**EXERCISE DETAILS:** Please transcribe the data that follows exactly as given, leaving out every picture.

------ TASK MATERIAL ------

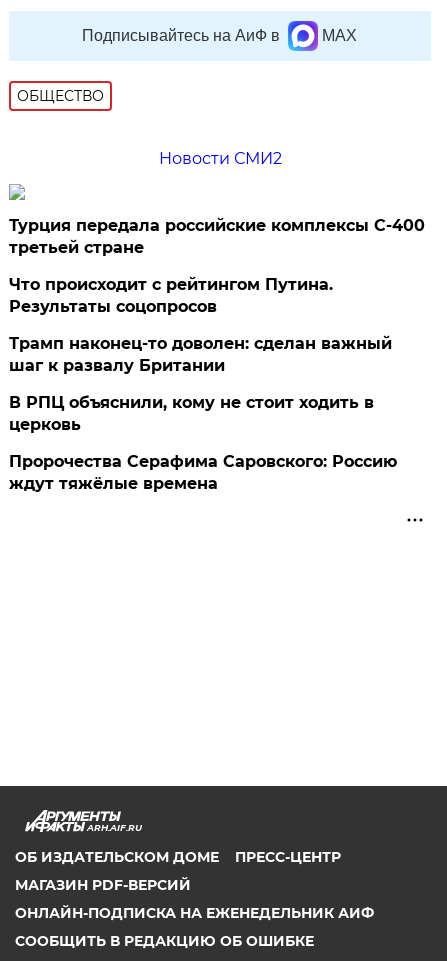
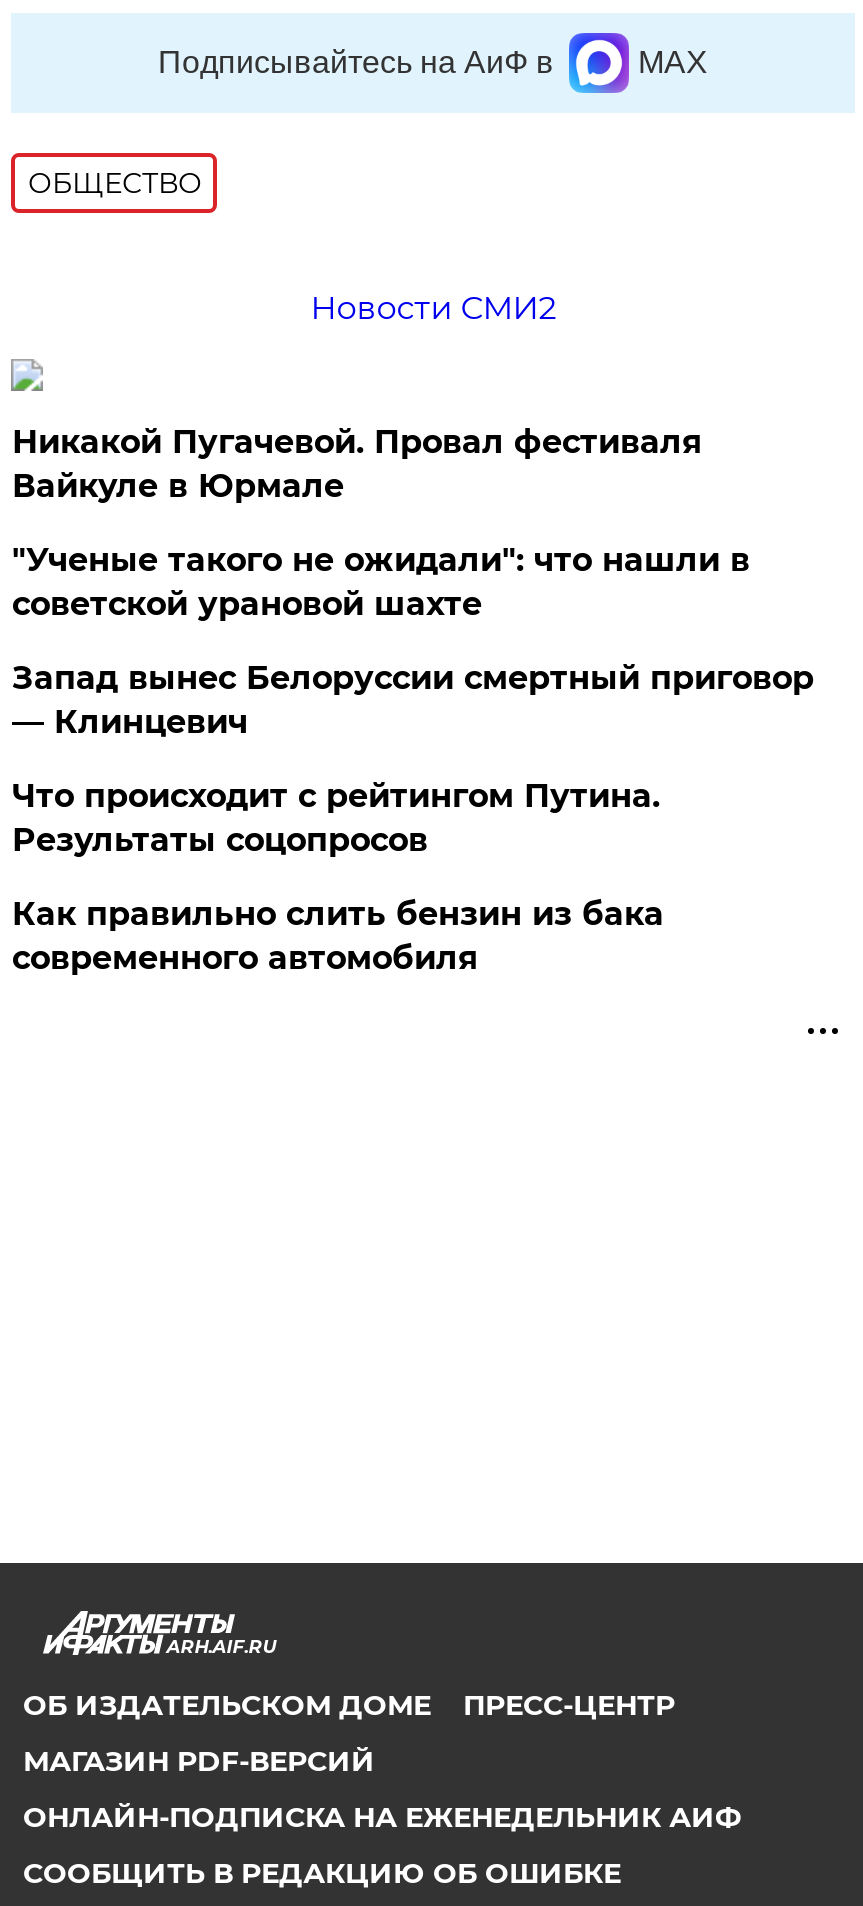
- Турция передала российские комплексы С-400
- третьей стране
+ Никакой Пугачевой. Провал фестиваля
+ Вайкуле в Юрмале
+ "Ученые такого не ожидали": что нашли в
+ советской урановой шахте
+ Запад вынес Белоруссии смертный приговор
+ — Клинцевич

moved down: Что происходит с рейтингом Путина. | Результаты соцопросов

- Трамп наконец-то доволен: сделан важный
- шаг к развалу Британии
- В РПЦ объяснили, кому не стоит ходить в
- церковь
- Пророчества Серафима Саровского: Россию
- ждут тяжёлые времена
+ Как правильно слить бензин из бака
+ современного автомобиля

------

**COMPLETED EXERCISE:**
- Турция передала российские комплексы С-400
- третьей стране
+ Никакой Пугачевой. Провал фестиваля
+ Вайкуле в Юрмале
+ "Ученые такого не ожидали": что нашли в
+ советской урановой шахте
+ Запад вынес Белоруссии смертный приговор
+ — Клинцевич

moved down: Что происходит с рейтингом Путина. | Результаты соцопросов

- Трамп наконец-то доволен: сделан важный
- шаг к развалу Британии
- В РПЦ объяснили, кому не стоит ходить в
- церковь
- Пророчества Серафима Саровского: Россию
- ждут тяжёлые времена
+ Как правильно слить бензин из бака
+ современного автомобиля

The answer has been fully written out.